Data records.
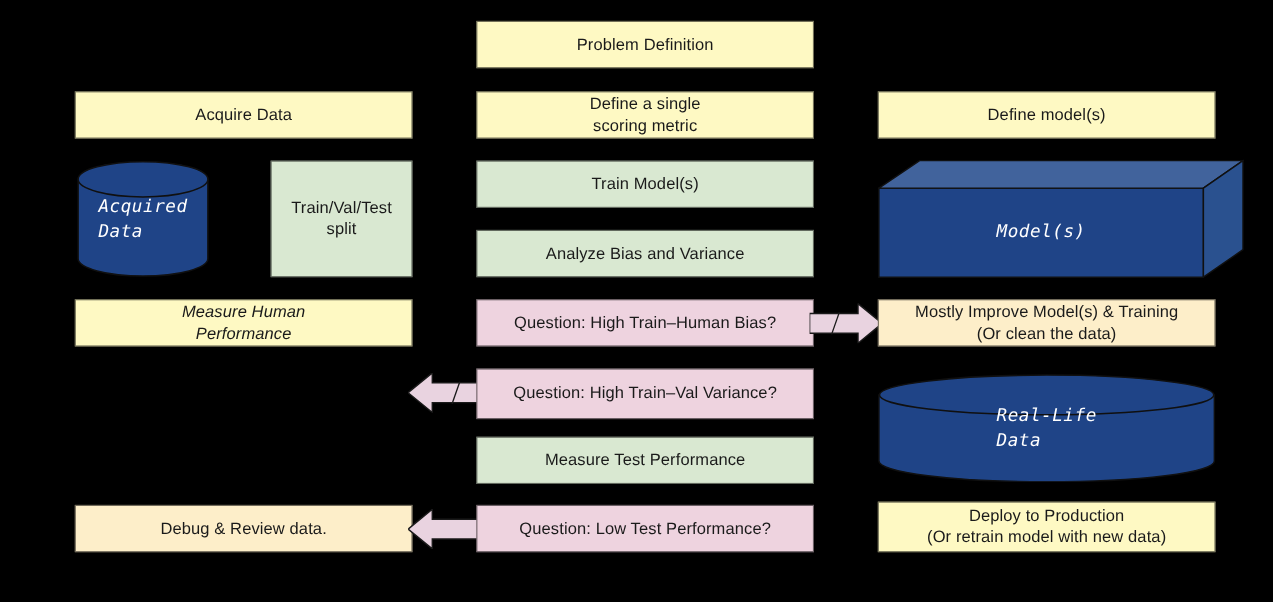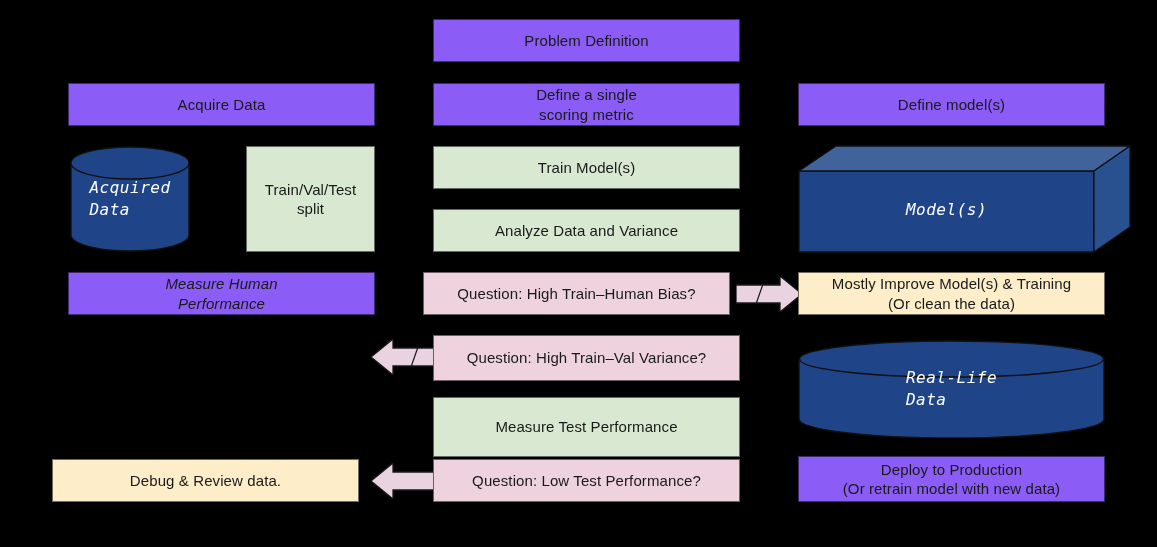--- a/index.html
+++ b/index.html
@@ -36,7 +36,7 @@
     white-space: pre-line;
     padding: 2px 6px;
   }
-  .blue   { background: #8b5cf6; }
+  .blue   { background: #fef9c3; }
   .green  { background: #d9e8d1; }
   .pink   { background: #eed3df; }
   .yellow { background: #fdeec9; }

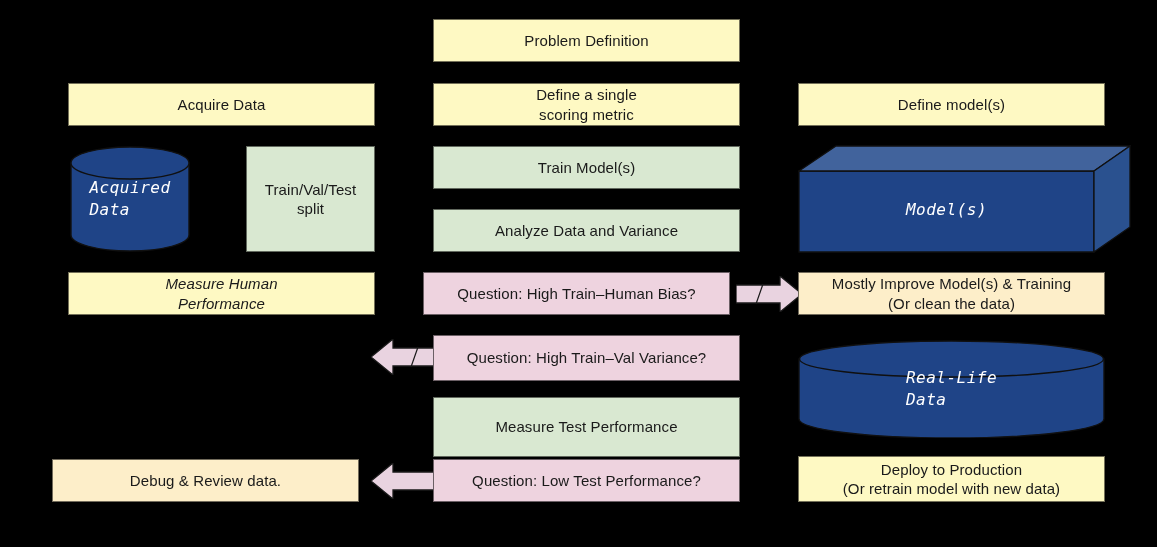--- a/index.html
+++ b/index.html
@@ -135,7 +135,7 @@
     <div class="cube-label">Model(s)</div>
   </div>
 
-  <div class="box green" style="left:433px; top:209px; width:307px; height:43px;">Analyze Data and Variance</div>
+  <div class="box green" style="left:433px; top:209px; width:307px; height:43px;">Analyze Bias and Variance</div>
 
   <div class="box blue" style="left:68px; top:272px; width:307px; height:43px;font-style:italic;">Measure Human
 Performance</div>

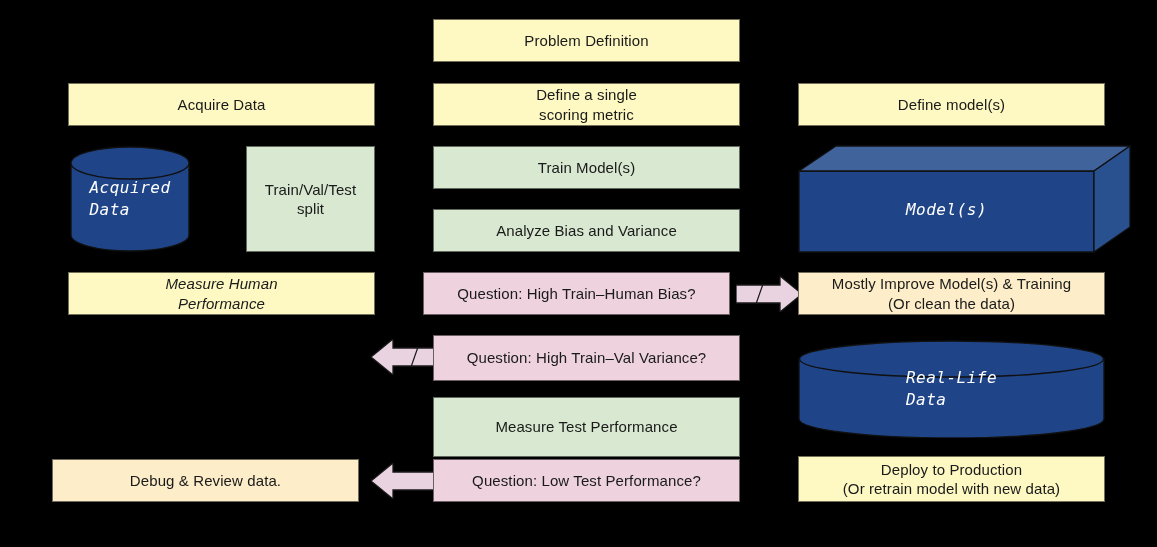--- a/index.html
+++ b/index.html
@@ -140,7 +140,7 @@
   <div class="box blue" style="left:68px; top:272px; width:307px; height:43px;font-style:italic;">Measure Human
 Performance</div>
 
-  <div class="box pink" style="left:423px; top:272px; width:307px; height:43px;">Question: High Train–Human Bias?</div>
+  <div class="box pink" style="left:433px; top:272px; width:307px; height:43px;">Question: High Train–Human Bias?</div>
 
   <div class="arrow" style="left:736px; top:276px; width:66px; height:36px;">
     <svg viewBox="0 0 66 36" preserveAspectRatio="none">

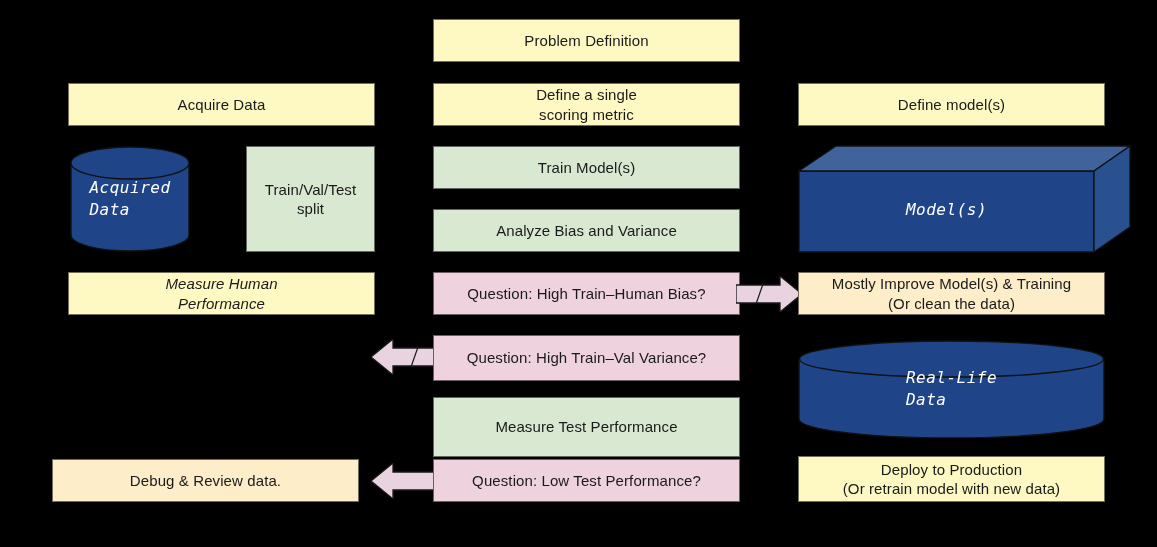--- a/index.html
+++ b/index.html
@@ -171,7 +171,7 @@
 Data</div>
   </div>
 
-  <div class="box green" style="left:433px; top:397px; width:307px; height:60px;">Measure Test Performance</div>
+  <div class="box green" style="left:433px; top:397px; width:307px; height:43px;">Measure Test Performance</div>
 
   <div class="box yellow" style="left:52px; top:459px; width:307px; height:43px;">Debug &amp; Review data.</div>
 

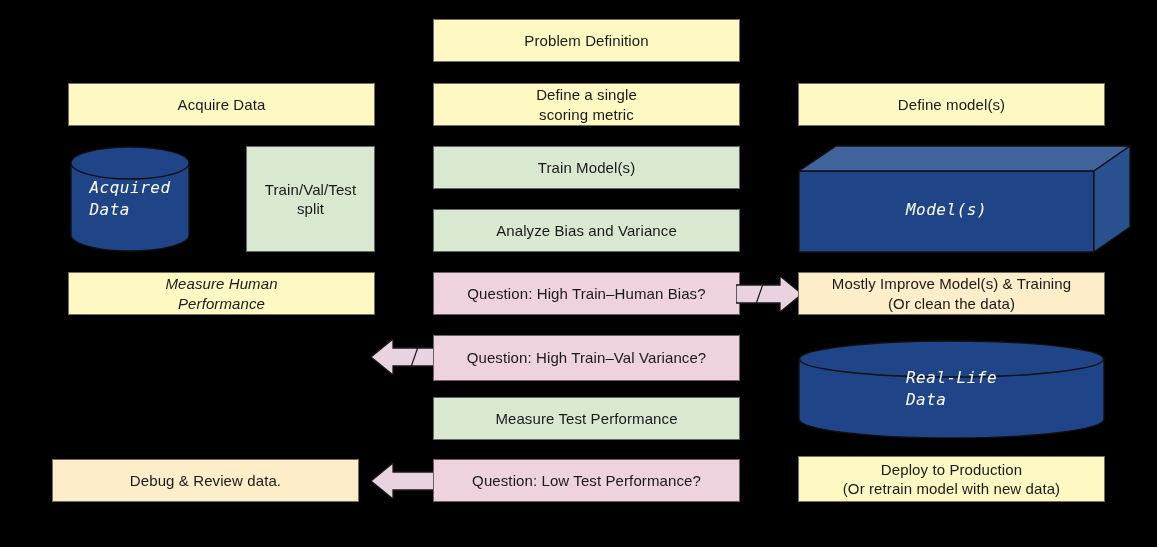--- a/index.html
+++ b/index.html
@@ -173,7 +173,7 @@
 
   <div class="box green" style="left:433px; top:397px; width:307px; height:43px;">Measure Test Performance</div>
 
-  <div class="box yellow" style="left:52px; top:459px; width:307px; height:43px;">Debug &amp; Review data.</div>
+  <div class="box yellow" style="left:68px; top:459px; width:307px; height:43px;">Debug &amp; Review data.</div>
 
   <div class="arrow" style="left:371px; top:463px; width:66px; height:36px;">
     <svg viewBox="0 0 66 36" preserveAspectRatio="none">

Assignment. Figure out how many lines of the material include "Test", then reply with the count alone.

Solved exercise. 3